### Before and after images

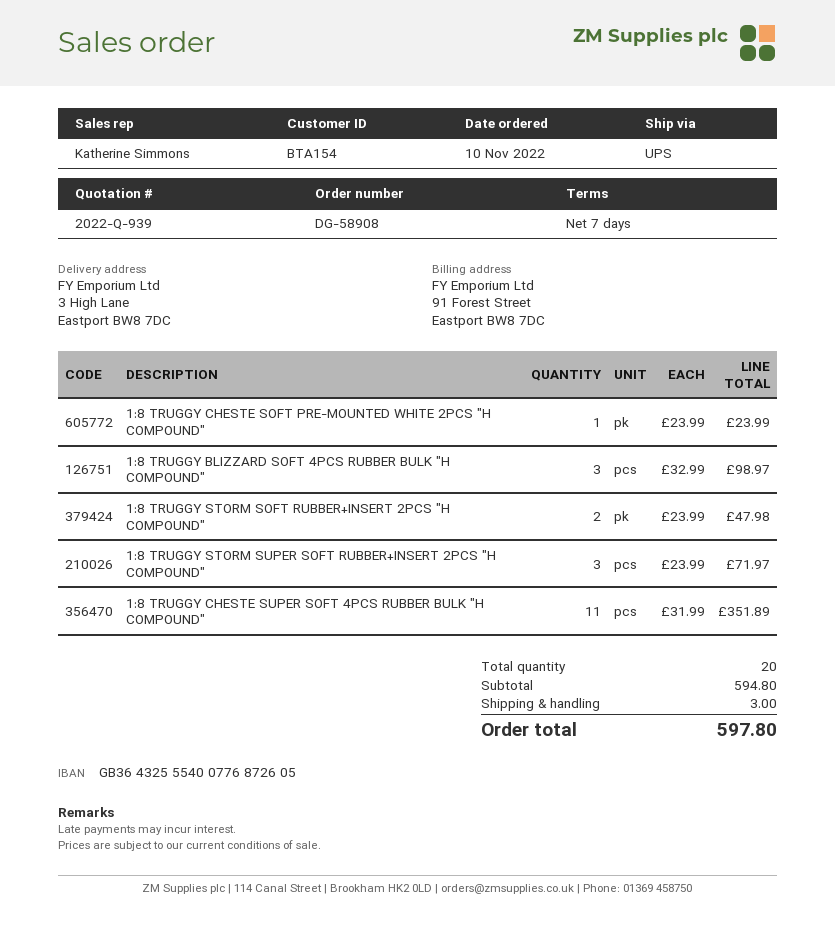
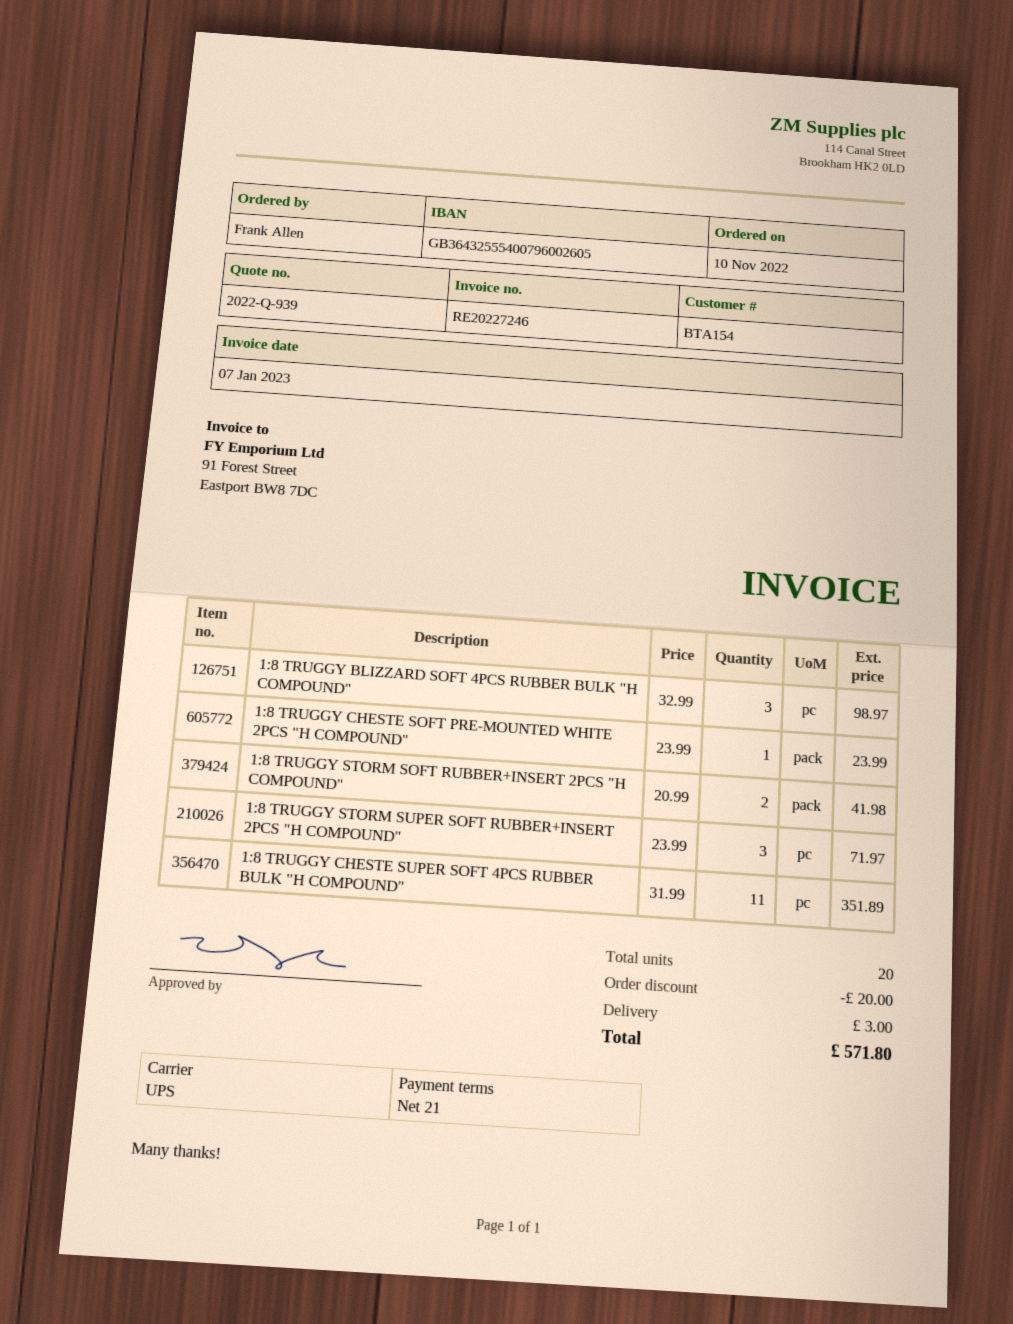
payment terms: 7 days -> 21 days
bank account: GB36432555400776872605 -> GB36432555400796002605
1:8 TRUGGY STORM SOFT RUBBER+INSERT 2PCS "H COMPOUND": 2 x 23.99 = 47.98 -> 2 x 20.99 = 41.98
discount: none -> 20.00
total: 597.80 -> 571.80

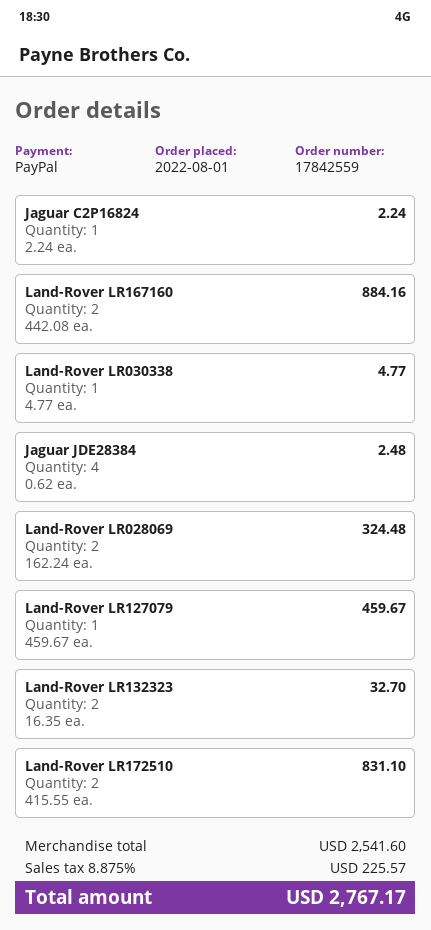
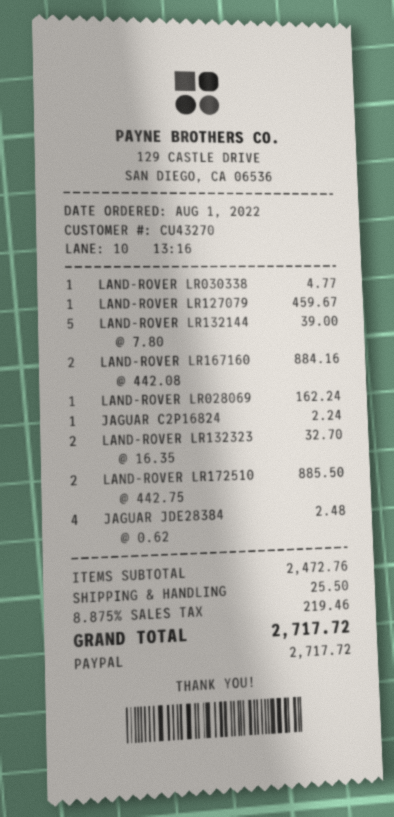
Land-Rover LR028069: 2 x 162.24 = 324.48 -> 1 x 162.24 = 162.24
Land-Rover LR172510: 2 x 415.55 = 831.10 -> 2 x 442.75 = 885.50
LAND-ROVER LR132144: none -> 5 x 7.80 = 39.00
subtotal: 2541.60 -> 2472.76
shipping: none -> 25.50
tax: 8.875% = 225.57 -> 8.875% = 219.46
total: 2767.17 -> 2717.72

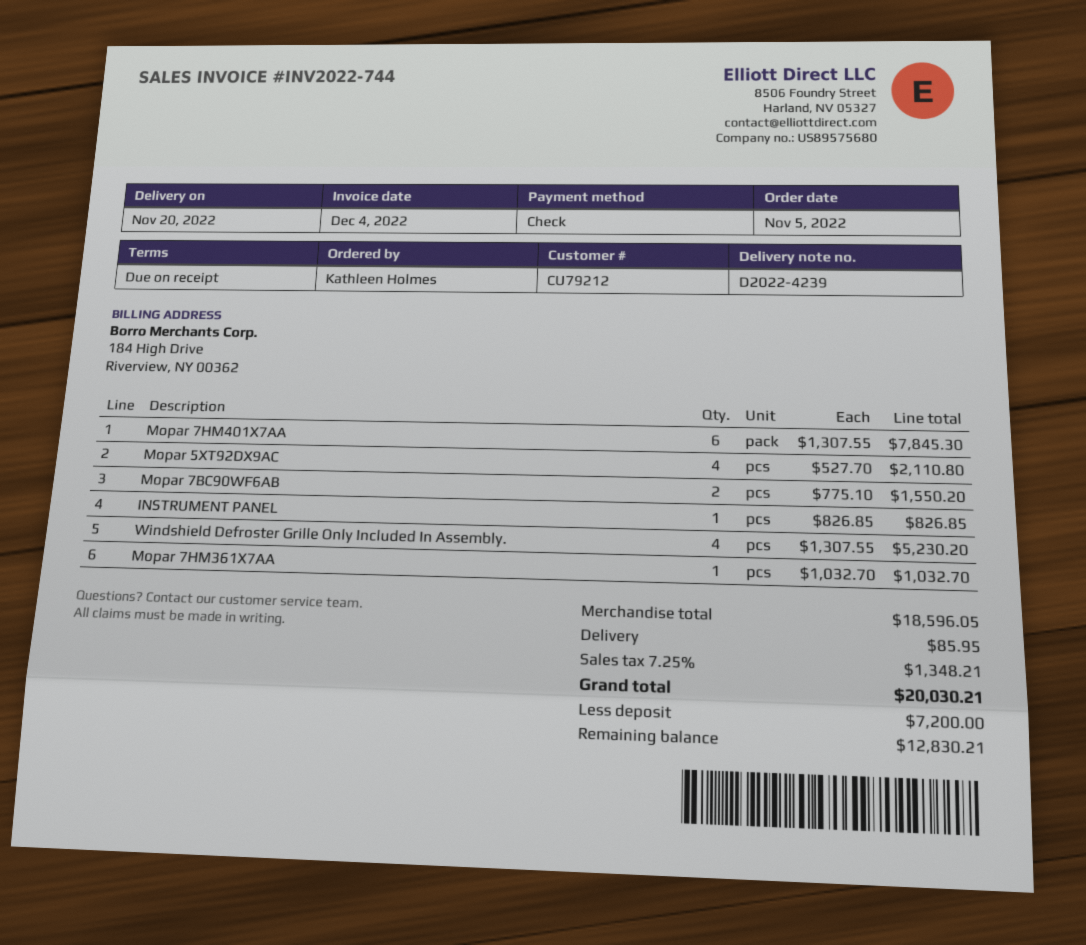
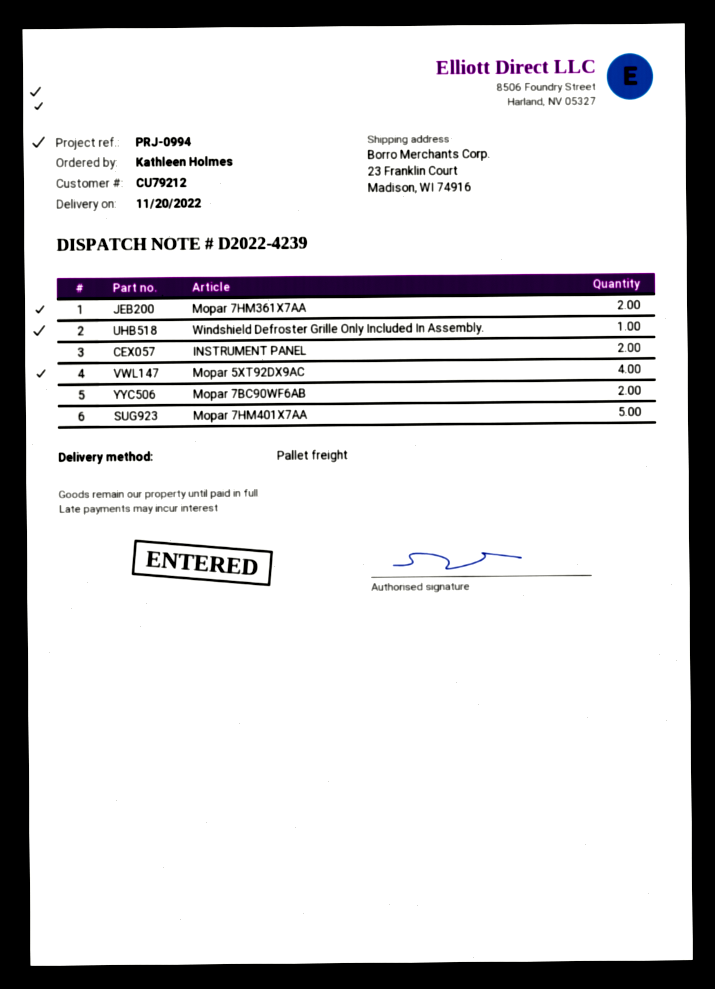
Mopar 7HM401X7AA: 6 -> 5
INSTRUMENT PANEL: 1 -> 2
Windshield Defroster Grille Only Included In Assembly.: 4 -> 1
Mopar 7HM361X7AA: 1 -> 2

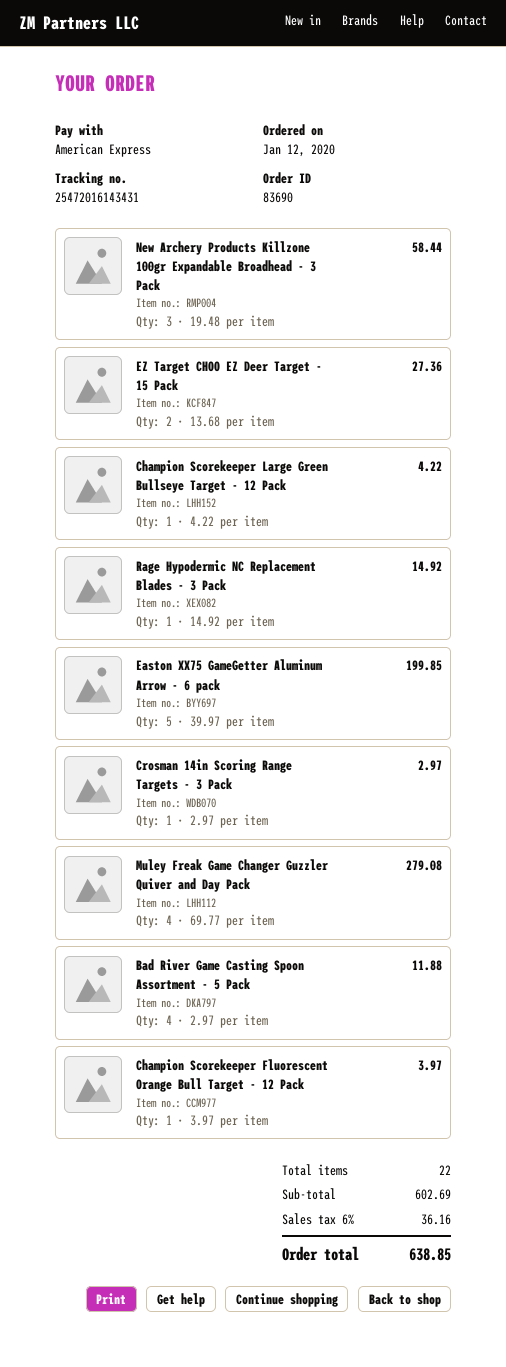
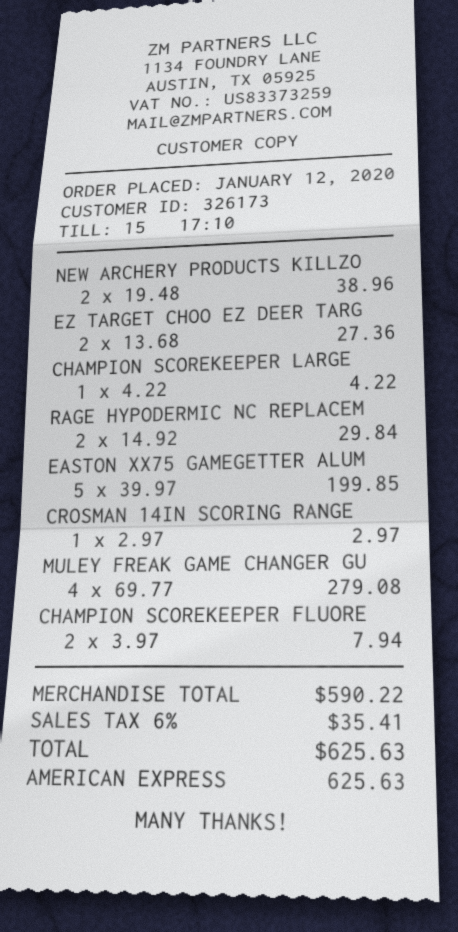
New Archery Products Killzone 100gr Expandable Broadhead - 3 Pack: 3 x 19.48 = 58.44 -> 2 x 19.48 = 38.96
Rage Hypodermic NC Replacement Blades - 3 Pack: 1 x 14.92 = 14.92 -> 2 x 14.92 = 29.84
Bad River Game Casting Spoon Assortment - 5 Pack: 4 x 2.97 = 11.88 -> none
Champion Scorekeeper Fluorescent Orange Bull Target - 12 Pack: 1 x 3.97 = 3.97 -> 2 x 3.97 = 7.94
subtotal: 602.69 -> 590.22
tax: 6% = 36.16 -> 6% = 35.41
total: 638.85 -> 625.63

### TASK TO CARRY OUT
In the entries above, find the line containing "LAND-ROVER LR132144: none -> 5 x 7.80 = 39.00" and the line containing "Rage Hypodermic NC", then copy both and every line between them exactly, without any picture.

### ANSWER TO THIS TASK
LAND-ROVER LR132144: none -> 5 x 7.80 = 39.00
subtotal: 2541.60 -> 2472.76
shipping: none -> 25.50
tax: 8.875% = 225.57 -> 8.875% = 219.46
total: 2767.17 -> 2717.72

Mopar 7HM401X7AA: 6 -> 5
INSTRUMENT PANEL: 1 -> 2
Windshield Defroster Grille Only Included In Assembly.: 4 -> 1
Mopar 7HM361X7AA: 1 -> 2

New Archery Products Killzone 100gr Expandable Broadhead - 3 Pack: 3 x 19.48 = 58.44 -> 2 x 19.48 = 38.96
Rage Hypodermic NC Replacement Blades - 3 Pack: 1 x 14.92 = 14.92 -> 2 x 14.92 = 29.84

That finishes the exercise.